> [Exercise goal]
Find each line below containing the word "misses" and copy it.

> [Listed records]

• • • • • • •

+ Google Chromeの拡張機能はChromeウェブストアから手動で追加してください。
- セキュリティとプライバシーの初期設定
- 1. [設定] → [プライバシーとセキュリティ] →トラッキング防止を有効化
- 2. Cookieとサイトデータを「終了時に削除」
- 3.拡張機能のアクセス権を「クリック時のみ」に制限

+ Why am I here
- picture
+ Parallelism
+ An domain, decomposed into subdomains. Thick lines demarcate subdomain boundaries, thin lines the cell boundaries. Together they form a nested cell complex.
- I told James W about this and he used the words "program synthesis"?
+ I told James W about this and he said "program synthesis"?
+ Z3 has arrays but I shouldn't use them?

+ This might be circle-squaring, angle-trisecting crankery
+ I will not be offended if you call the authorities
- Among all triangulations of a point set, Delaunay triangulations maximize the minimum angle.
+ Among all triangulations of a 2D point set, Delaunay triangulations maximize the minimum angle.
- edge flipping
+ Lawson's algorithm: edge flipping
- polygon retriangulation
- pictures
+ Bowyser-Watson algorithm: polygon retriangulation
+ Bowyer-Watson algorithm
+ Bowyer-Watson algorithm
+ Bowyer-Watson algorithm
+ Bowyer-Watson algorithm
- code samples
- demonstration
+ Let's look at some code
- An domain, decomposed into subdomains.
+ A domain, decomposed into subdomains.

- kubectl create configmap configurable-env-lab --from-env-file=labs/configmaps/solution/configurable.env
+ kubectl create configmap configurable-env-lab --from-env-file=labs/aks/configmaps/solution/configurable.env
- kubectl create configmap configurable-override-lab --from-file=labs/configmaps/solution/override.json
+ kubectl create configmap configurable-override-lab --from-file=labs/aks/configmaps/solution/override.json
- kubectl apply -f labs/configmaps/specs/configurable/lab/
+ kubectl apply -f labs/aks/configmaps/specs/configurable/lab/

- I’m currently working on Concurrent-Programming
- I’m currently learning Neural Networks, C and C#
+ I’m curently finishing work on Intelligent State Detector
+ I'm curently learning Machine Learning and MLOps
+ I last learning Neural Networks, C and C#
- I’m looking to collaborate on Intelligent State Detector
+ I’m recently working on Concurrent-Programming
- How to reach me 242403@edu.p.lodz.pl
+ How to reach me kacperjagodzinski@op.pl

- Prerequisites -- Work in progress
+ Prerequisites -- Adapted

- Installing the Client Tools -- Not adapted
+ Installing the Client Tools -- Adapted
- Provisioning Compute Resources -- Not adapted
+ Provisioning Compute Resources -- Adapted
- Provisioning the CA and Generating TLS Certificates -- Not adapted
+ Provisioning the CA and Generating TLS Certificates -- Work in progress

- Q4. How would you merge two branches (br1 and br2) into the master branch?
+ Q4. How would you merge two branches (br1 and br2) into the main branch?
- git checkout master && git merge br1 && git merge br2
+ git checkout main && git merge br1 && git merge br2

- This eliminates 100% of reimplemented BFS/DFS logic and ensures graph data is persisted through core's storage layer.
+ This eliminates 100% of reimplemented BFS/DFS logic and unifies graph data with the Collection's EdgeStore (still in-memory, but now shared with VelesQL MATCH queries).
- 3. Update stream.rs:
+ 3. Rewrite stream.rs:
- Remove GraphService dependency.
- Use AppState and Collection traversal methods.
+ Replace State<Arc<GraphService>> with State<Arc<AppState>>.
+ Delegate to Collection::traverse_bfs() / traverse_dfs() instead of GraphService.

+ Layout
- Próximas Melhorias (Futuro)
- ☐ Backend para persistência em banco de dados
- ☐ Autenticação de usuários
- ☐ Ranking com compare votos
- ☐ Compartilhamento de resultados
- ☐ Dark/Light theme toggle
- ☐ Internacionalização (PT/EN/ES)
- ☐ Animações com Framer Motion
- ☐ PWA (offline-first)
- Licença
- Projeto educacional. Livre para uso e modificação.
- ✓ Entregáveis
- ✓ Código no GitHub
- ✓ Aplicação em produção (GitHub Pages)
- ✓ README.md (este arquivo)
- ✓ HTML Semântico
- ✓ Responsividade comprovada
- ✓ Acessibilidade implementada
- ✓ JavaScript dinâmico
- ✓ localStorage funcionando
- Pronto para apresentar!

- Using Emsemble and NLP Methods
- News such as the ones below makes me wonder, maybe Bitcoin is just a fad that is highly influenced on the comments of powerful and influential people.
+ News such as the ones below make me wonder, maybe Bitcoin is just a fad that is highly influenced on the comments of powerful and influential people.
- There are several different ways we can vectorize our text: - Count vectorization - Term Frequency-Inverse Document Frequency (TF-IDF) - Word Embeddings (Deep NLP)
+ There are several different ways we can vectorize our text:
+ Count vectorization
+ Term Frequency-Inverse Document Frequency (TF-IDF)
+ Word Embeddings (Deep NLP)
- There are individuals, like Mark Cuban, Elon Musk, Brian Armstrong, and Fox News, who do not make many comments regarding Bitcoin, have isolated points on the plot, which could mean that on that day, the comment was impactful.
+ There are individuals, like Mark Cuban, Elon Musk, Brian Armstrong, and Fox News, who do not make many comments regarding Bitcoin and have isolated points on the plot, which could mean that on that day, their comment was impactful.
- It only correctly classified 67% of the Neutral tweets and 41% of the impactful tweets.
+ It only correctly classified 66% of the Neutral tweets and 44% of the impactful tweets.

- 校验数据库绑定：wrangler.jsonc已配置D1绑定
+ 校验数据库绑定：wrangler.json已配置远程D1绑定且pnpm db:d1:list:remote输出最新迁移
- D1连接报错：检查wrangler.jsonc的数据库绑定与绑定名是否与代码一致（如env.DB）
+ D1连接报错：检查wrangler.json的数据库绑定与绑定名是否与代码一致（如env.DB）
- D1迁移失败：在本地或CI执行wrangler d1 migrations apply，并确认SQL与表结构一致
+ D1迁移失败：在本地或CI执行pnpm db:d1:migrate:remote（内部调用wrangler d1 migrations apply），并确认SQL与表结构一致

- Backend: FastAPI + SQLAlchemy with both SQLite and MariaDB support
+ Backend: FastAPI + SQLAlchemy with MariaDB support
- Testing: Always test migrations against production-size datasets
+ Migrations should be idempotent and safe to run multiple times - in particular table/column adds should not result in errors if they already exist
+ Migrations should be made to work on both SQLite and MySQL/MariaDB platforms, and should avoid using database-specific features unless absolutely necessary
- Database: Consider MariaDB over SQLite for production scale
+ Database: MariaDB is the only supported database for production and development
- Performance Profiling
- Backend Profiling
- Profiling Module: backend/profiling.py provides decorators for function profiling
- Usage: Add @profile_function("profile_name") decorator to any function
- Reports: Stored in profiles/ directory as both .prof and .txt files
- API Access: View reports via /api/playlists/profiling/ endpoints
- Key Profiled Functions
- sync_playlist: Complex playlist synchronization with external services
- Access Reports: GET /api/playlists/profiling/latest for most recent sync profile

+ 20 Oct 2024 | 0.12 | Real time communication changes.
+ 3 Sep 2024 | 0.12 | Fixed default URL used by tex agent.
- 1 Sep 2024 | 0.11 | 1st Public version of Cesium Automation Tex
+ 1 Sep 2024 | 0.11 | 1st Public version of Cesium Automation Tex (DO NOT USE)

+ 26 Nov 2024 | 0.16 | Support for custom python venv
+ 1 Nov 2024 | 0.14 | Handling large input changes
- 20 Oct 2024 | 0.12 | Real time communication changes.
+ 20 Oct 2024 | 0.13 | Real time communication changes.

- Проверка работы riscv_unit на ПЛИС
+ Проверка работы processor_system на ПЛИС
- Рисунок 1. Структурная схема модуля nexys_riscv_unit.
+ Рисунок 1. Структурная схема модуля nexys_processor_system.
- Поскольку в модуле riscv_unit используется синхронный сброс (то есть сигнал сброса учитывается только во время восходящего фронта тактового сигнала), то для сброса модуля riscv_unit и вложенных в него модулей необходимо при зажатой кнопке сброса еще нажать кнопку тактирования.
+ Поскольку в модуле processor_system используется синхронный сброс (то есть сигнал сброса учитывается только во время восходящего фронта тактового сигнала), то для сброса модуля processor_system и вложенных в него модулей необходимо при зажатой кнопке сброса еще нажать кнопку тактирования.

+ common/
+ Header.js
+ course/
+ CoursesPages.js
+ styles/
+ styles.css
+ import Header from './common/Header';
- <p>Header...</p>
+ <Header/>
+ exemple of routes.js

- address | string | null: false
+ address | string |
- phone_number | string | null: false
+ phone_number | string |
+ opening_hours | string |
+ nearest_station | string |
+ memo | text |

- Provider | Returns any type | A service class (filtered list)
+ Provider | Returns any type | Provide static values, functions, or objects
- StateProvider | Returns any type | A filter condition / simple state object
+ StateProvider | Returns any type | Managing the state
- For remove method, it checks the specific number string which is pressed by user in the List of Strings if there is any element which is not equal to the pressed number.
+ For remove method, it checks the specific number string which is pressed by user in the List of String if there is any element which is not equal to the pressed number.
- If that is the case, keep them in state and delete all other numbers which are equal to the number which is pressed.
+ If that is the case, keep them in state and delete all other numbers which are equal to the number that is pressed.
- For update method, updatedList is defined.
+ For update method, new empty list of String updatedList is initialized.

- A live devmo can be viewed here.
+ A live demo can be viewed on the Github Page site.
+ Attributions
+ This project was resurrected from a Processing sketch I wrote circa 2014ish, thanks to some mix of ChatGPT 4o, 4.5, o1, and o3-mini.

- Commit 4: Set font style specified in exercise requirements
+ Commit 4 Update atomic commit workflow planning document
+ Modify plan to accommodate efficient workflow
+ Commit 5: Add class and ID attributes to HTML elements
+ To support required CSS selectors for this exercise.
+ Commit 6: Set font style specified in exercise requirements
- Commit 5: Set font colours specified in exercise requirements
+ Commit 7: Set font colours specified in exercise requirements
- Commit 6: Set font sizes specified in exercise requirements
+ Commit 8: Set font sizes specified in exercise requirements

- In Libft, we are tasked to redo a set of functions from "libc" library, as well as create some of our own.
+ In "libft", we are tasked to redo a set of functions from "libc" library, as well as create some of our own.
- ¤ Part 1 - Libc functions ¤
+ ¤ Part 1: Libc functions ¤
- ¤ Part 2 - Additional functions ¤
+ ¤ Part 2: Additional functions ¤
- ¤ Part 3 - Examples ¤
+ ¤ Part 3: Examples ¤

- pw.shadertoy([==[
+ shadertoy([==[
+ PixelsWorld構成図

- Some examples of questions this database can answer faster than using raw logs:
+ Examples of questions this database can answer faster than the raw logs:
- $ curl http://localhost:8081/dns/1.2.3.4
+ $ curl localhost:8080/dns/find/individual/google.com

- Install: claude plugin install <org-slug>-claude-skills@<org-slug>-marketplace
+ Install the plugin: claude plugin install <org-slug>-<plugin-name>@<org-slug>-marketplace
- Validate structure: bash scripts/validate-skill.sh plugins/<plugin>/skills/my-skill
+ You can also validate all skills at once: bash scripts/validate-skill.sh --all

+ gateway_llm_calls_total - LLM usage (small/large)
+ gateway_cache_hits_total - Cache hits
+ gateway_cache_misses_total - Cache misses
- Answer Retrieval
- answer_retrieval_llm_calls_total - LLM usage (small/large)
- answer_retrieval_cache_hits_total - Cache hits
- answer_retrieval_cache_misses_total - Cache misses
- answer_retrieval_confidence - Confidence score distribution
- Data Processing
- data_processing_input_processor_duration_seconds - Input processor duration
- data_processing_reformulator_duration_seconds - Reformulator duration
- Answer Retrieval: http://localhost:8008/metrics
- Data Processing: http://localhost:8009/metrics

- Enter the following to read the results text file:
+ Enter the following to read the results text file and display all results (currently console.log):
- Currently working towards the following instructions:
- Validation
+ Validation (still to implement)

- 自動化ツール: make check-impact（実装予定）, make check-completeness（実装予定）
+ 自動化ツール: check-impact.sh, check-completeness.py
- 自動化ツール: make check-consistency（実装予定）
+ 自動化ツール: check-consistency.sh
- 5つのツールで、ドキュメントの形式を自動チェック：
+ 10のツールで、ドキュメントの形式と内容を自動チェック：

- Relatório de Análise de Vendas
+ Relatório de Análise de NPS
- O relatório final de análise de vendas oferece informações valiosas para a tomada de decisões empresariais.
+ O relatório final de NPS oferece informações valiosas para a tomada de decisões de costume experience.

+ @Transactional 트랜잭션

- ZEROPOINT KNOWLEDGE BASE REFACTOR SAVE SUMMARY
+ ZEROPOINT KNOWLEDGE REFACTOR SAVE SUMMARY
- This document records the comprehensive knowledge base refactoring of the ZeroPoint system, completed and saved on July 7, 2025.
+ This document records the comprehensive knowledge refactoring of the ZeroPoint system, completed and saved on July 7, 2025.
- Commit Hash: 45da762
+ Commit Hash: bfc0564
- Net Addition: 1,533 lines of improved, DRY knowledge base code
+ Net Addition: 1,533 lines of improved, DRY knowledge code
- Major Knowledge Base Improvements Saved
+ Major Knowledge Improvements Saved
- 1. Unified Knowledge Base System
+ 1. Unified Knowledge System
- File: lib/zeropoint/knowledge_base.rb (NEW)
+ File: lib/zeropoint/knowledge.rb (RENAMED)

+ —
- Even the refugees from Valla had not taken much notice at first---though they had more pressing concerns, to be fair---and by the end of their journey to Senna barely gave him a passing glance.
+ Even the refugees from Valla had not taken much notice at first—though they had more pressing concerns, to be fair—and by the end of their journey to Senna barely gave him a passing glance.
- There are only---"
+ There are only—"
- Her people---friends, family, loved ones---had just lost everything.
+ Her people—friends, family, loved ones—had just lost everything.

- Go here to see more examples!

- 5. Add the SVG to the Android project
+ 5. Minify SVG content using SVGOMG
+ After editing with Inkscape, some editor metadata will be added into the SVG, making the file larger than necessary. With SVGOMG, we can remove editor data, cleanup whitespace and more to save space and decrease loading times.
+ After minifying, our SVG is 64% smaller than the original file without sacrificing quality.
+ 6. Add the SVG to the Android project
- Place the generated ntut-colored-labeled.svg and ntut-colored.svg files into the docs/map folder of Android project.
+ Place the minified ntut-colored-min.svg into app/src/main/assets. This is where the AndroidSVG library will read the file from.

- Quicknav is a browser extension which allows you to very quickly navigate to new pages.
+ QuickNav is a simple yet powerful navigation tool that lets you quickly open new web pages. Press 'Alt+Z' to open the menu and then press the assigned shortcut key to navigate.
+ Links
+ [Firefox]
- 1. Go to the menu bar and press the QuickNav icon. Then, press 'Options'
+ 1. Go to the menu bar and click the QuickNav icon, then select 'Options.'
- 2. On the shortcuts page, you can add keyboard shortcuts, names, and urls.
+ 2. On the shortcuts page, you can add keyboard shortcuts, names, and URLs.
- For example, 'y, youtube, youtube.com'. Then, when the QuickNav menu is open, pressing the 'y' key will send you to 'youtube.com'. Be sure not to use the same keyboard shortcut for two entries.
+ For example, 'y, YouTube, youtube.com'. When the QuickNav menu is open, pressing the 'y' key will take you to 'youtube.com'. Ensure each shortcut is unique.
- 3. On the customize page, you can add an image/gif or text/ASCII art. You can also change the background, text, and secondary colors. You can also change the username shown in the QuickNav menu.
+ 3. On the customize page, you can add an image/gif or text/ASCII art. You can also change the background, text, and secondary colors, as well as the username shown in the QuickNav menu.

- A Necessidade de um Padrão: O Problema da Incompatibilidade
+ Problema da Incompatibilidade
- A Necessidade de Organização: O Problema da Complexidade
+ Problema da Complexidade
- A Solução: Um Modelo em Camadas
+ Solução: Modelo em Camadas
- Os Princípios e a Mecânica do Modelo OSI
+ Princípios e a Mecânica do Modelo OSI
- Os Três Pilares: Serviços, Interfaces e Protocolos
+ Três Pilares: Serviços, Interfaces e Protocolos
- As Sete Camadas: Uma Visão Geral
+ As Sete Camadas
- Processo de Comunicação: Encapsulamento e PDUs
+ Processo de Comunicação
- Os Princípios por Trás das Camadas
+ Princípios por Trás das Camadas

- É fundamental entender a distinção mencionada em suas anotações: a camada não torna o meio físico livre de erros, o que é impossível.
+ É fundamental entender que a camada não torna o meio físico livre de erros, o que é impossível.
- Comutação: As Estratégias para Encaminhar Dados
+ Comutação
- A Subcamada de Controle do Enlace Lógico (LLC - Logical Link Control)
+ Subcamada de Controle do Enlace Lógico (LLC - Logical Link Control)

• • • • • • •

> [The answer]
+ gateway_cache_misses_total - Cache misses
- answer_retrieval_cache_misses_total - Cache misses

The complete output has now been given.